RECORDS section start

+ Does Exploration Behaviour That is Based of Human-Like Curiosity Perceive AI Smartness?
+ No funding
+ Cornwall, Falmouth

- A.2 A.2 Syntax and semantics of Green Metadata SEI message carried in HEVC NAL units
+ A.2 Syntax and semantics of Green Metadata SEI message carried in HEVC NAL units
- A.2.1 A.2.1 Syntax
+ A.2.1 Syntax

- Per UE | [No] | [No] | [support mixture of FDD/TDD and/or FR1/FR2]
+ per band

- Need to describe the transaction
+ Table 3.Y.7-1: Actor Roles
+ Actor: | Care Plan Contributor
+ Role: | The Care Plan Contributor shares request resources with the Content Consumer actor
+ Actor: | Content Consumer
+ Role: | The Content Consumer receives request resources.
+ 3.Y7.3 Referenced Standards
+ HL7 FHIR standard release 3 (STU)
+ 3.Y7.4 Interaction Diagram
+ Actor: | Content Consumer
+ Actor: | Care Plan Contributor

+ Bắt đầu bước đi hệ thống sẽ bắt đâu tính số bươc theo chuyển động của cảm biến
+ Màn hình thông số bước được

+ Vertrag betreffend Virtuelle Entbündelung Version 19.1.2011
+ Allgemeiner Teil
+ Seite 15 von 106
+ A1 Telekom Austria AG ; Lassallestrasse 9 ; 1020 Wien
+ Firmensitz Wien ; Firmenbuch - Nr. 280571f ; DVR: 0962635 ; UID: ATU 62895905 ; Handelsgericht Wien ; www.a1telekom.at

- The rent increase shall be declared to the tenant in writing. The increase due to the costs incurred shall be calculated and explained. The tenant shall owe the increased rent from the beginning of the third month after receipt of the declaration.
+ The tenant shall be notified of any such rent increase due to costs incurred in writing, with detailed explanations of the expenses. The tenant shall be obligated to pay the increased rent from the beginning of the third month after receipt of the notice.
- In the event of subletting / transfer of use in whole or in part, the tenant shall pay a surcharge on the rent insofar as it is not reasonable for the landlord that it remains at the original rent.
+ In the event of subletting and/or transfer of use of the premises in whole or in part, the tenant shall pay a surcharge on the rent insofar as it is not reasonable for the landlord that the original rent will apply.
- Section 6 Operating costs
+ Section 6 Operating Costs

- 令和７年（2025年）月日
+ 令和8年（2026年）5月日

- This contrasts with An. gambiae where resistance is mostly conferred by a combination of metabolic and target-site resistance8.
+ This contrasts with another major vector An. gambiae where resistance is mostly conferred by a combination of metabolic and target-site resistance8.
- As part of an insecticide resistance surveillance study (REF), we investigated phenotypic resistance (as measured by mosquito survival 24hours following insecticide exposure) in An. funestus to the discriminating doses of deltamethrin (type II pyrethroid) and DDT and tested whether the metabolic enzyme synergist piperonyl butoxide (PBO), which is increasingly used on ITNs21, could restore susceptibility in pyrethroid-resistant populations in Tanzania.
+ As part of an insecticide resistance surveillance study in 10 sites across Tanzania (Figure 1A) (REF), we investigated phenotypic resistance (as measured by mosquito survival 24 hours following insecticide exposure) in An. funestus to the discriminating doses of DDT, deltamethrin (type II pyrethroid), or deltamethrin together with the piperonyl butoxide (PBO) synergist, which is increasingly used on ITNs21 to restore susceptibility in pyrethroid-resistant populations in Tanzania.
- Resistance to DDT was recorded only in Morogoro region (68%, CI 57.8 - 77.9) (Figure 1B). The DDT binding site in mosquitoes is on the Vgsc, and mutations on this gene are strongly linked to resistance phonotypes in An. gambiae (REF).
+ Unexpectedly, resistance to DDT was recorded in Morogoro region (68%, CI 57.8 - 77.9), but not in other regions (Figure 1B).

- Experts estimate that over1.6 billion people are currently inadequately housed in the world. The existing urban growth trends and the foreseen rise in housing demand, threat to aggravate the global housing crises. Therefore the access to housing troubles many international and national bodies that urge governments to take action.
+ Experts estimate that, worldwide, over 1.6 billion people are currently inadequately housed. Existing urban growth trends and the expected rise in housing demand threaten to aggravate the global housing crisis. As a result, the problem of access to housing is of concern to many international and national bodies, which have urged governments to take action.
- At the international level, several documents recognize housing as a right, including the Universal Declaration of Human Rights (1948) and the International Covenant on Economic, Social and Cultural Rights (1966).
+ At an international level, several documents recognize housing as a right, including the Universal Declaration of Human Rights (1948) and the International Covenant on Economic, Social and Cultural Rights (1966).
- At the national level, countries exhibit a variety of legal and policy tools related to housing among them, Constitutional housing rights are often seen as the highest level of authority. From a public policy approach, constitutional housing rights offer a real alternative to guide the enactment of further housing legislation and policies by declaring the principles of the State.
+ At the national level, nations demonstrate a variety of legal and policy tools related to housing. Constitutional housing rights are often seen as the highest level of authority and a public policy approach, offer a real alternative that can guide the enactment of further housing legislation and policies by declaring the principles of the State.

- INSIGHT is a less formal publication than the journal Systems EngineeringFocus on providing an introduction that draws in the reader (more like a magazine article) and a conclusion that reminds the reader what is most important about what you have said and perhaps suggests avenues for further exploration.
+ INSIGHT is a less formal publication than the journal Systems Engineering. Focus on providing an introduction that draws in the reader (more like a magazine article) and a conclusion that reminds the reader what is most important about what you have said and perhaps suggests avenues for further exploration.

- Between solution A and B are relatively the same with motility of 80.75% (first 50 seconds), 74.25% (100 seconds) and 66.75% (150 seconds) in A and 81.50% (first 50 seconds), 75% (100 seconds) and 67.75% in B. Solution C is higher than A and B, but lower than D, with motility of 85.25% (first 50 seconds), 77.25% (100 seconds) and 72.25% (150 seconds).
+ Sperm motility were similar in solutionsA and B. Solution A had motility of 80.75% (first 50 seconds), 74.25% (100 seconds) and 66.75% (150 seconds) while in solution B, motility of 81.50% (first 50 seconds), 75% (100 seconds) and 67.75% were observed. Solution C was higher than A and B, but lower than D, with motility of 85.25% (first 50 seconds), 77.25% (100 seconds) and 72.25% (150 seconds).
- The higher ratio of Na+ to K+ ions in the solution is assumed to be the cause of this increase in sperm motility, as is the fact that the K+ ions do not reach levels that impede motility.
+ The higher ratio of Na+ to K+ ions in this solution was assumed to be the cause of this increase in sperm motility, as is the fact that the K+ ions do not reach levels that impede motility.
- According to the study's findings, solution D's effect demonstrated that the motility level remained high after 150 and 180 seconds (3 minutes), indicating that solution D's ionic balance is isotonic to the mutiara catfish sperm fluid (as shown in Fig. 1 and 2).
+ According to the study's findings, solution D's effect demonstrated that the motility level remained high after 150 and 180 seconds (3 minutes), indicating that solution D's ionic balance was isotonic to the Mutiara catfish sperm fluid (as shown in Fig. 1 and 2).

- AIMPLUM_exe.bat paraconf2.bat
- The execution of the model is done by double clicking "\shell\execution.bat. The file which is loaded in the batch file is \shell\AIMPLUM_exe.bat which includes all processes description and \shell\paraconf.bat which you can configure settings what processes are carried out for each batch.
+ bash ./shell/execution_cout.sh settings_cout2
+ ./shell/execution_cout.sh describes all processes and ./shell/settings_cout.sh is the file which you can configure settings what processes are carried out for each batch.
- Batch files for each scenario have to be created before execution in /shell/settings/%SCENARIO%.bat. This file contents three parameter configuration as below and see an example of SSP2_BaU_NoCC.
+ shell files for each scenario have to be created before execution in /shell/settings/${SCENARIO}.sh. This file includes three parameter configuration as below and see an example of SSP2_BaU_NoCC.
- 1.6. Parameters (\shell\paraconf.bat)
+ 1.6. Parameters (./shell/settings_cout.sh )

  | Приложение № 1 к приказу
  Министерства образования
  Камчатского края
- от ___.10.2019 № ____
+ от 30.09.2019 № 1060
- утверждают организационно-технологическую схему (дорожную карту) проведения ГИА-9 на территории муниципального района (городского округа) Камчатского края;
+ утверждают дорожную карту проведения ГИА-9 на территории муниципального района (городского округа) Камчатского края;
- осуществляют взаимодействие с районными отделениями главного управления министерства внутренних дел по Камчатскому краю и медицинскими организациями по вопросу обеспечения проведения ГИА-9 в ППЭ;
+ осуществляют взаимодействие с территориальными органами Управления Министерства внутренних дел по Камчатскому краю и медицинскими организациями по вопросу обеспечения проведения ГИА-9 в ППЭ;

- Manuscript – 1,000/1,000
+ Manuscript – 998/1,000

RECORDS section end

* TASK ITEM
Going back to the entries above, set down exactly the lines that begin at the one with "số bước được" and end at the one with "Wien ; www.a1telekom.at", both included, and nothing else.

* RESPONSE
+ Màn hình thông số bước được

+ Vertrag betreffend Virtuelle Entbündelung Version 19.1.2011
+ Allgemeiner Teil
+ Seite 15 von 106
+ A1 Telekom Austria AG ; Lassallestrasse 9 ; 1020 Wien
+ Firmensitz Wien ; Firmenbuch - Nr. 280571f ; DVR: 0962635 ; UID: ATU 62895905 ; Handelsgericht Wien ; www.a1telekom.at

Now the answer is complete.